[DATA]:
###
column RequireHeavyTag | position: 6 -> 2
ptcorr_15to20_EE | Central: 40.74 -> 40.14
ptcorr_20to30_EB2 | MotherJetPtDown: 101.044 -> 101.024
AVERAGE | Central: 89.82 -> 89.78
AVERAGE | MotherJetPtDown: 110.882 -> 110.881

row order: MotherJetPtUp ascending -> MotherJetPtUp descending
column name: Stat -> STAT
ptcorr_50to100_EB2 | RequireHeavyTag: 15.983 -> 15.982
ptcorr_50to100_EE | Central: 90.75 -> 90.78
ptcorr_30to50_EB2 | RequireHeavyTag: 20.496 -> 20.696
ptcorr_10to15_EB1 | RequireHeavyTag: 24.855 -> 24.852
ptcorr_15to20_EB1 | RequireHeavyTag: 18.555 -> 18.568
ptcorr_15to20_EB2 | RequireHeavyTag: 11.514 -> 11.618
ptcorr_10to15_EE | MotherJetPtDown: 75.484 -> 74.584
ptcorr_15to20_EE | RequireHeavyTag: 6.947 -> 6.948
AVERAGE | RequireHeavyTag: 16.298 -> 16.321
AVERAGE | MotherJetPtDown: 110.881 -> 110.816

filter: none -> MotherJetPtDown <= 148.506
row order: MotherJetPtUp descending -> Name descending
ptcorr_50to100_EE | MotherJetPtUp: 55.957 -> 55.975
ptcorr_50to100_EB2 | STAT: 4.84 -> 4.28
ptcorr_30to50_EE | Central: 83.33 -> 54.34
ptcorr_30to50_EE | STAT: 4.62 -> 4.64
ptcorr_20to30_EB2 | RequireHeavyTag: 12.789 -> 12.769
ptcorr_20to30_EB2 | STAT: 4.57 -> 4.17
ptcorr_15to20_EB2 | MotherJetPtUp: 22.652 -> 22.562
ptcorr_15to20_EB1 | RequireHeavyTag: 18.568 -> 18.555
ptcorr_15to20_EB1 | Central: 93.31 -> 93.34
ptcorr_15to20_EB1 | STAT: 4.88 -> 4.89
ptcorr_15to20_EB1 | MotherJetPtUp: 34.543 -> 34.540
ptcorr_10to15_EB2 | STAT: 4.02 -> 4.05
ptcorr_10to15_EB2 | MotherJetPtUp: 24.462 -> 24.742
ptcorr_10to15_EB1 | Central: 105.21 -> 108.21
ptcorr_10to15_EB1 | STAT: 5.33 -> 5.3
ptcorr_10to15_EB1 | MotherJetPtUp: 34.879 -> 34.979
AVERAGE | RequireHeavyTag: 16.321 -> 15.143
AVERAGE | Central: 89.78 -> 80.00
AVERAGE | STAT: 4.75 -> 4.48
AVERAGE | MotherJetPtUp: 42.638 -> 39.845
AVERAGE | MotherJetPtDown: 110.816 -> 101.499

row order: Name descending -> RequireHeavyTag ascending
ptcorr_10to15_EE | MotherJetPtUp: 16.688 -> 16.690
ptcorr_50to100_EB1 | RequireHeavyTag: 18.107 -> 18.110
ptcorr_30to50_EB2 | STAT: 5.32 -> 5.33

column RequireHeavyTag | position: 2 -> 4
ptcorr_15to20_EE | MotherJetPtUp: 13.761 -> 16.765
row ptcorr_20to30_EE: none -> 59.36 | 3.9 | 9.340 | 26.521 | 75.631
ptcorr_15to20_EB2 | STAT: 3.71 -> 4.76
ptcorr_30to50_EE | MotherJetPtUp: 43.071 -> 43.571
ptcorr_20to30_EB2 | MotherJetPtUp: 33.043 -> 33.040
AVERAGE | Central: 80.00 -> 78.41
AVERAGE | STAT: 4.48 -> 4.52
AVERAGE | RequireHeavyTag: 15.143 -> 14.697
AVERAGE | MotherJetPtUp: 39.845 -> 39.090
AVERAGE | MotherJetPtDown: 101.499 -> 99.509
###
[HOW TO COMPLETE THIS TASK]:
Find the line with "ptcorr_10to15_EE | MotherJetPtUp: 16.688" in the material above. Reproduce it and each line after it up to and including the line with "ptcorr_15to20_EE | MotherJetPtUp: 13.761".

[TASK RESULT]:
ptcorr_10to15_EE | MotherJetPtUp: 16.688 -> 16.690
ptcorr_50to100_EB1 | RequireHeavyTag: 18.107 -> 18.110
ptcorr_30to50_EB2 | STAT: 5.32 -> 5.33

column RequireHeavyTag | position: 2 -> 4
ptcorr_15to20_EE | MotherJetPtUp: 13.761 -> 16.765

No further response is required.